United States District Court, D. New Jersey

April 11, 2019

DANNY L. BLACKMON, Petitioner,
v.
UNITED STATES OF AMERICA, Respondent.

          Danny Blackmon, Petitioner pro se, Federal Correctional Institution, Inmate Mail/Parcels.

          OPINION

          JEROME B. SIMANDLE U.S. DISTRICT JUDGE.

         I. INTRODUCTION

         Petitioner Danny L. Blackmon, a federal prisoner confined at FCI Fort Dix, New Jersey, has filed a petition for a writ of habeas corpus pursuant to 28 U.S.C. § 2241. [Docket Entry 1]. He has also moved for discovery, [Docket Entry 2], and for the appointment of counsel, [Docket Entry 3]. Petitioner argues there is “newly discovered evidence” that he was mentally incompetent to stand trial. [Docket Entry 1 ¶¶ 2-3]. He states that his subsequent trial and conviction violated his due process rights as a result. [Id. ¶ 6].

         For the reasons expressed below, the Court will dismiss the petition for lack of jurisdiction and terminate the motions.

         II. BACKGROUND

         On August 13, 2003, a grand jury sitting in the Eastern District of North Carolina issued an indictment against Petitioner charging him with kidnapping his wife from within Camp Lejeune Marine Corps base, 18 U.S.C. § 1201; and four counts of aggravated sexual abuse, 18 U.S.C. § 2241(a)(1).

         [Docket Entry 1 at 6; Docket Entry 1-1 at 6-8]. In a trial that began on April 5, 2004, Petitioner was convicted of kidnapping and acquitted of the sexual abuse charges at trial.
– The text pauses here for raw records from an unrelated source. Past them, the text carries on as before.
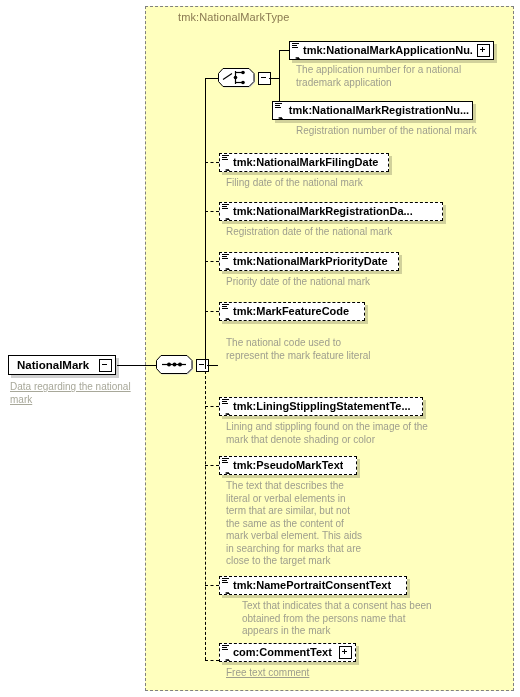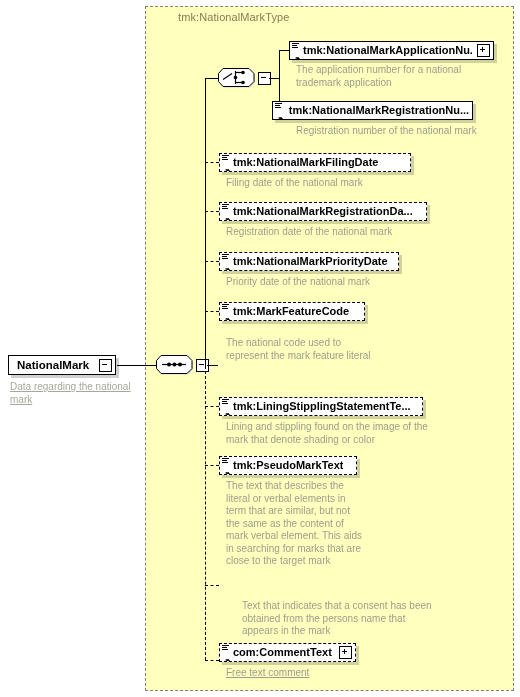--- a/index.html
+++ b/index.html
@@ -291,38 +291,38 @@
       <svg width="8" height="8" viewBox="0 0 8 8">
           <path d="M1 7 L7 1 M7 1 L3.6 1 M7 1 L7 4.4" stroke="#000" stroke-width="1.3" fill="none"></path>
         </svg>
     </span>
     <span class="node-pad"></span>
     <span class="node-label" style="flex:1;">tmk:NationalMarkRegistrationNu...</span>
   </div>
   <div class="note" style="left:296px; top:125px; width:210px;">Registration number of the national mark</div>
 
   <div class="dln-h" style="left:205px; top:162px; width:14px;"></div>
-  <div class="node dashed" style="left:219px; top:153px; width:192px;">
+  <div class="node dashed" style="left:219px; top:153px; width:170px;">
     <span class="glyph-lines">
         <i></i>
         <i></i>
         <i></i>
       </span>
     <span class="glyph-arrow">
       <svg width="8" height="8" viewBox="0 0 8 8">
           <path d="M1 7 L7 1 M7 1 L3.6 1 M7 1 L7 4.4" stroke="#000" stroke-width="1.3" fill="none"></path>
         </svg>
     </span>
     <span class="node-pad"></span>
     <span class="node-label">tmk:NationalMarkFilingDate</span>
   </div>
   <div class="note" style="left:226px; top:177px; width:220px;">Filing date of the national mark</div>
 
   <div class="dln-h" style="left:205px; top:211px; width:14px;"></div>
-  <div class="node dashed" style="left:219px; top:202px; width:208px;">
+  <div class="node dashed" style="left:219px; top:202px; width:224px;">
     <span class="glyph-lines">
         <i></i>
         <i></i>
         <i></i>
       </span>
     <span class="glyph-arrow">
       <svg width="8" height="8" viewBox="0 0 8 8">
           <path d="M1 7 L7 1 M7 1 L3.6 1 M7 1 L7 4.4" stroke="#000" stroke-width="1.3" fill="none"></path>
         </svg>
     </span>
@@ -401,20 +401,34 @@
   </div>
   <div class="note" style="left:226px; top:480px; width:160px;">The text that describes the
 literal or verbal elements in
 term that are similar, but not
 the same as the content of
 mark verbal element. This aids
 in searching for marks that are
 close to the target mark</div>
 
   <div class="dln-h" style="left:205px; top:585px; width:14px;"></div>
+  <div class="node dashed" style="left:219px; top:576px; width:188px;">
+    <span class="glyph-lines">
+        <i></i>
+        <i></i>
+        <i></i>
+      </span>
+    <span class="glyph-arrow">
+      <svg width="8" height="8" viewBox="0 0 8 8">
+          <path d="M1 7 L7 1 M7 1 L3.6 1 M7 1 L7 4.4" stroke="#000" stroke-width="1.3" fill="none"></path>
+        </svg>
+    </span>
+    <span class="node-pad"></span>
+    <span class="node-label">tmk:NamePortraitConsentText</span>
+  </div>
   <div class="note" style="left:242px; top:600px; width:230px;">Text that indicates that a consent has been
 obtained from the persons name that
 appears in the mark</div>
 
   <div class="dln-h" style="left:205px; top:660px; width:14px;"></div>
   <div class="node dashed" style="left:219px; top:643px; width:137px;">
     <span class="glyph-lines">
         <i></i>
         <i></i>
         <i></i>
United States v. Blackmon, No. 03-cr-00077 (E.D. N.C. Dec. 14, 2004). [1] The district court imposed a 365-month sentence on December 14, 2004. [Judgment of Conviction, Blackmon, No. 03-cr-00077 (E.D. N.C. Dec. 14, 2004), Docket Entry 79]. The United States Court of Appeals for the Fourth Circuit upheld his conviction and sentence. [Docket Entry 1 at 7]. See also United States v. Blackmon, 209 Fed.Appx. 321, 323 (4th Cir. 2006) (per curiam), cert. denied, 549 U.S. 1358 (2007).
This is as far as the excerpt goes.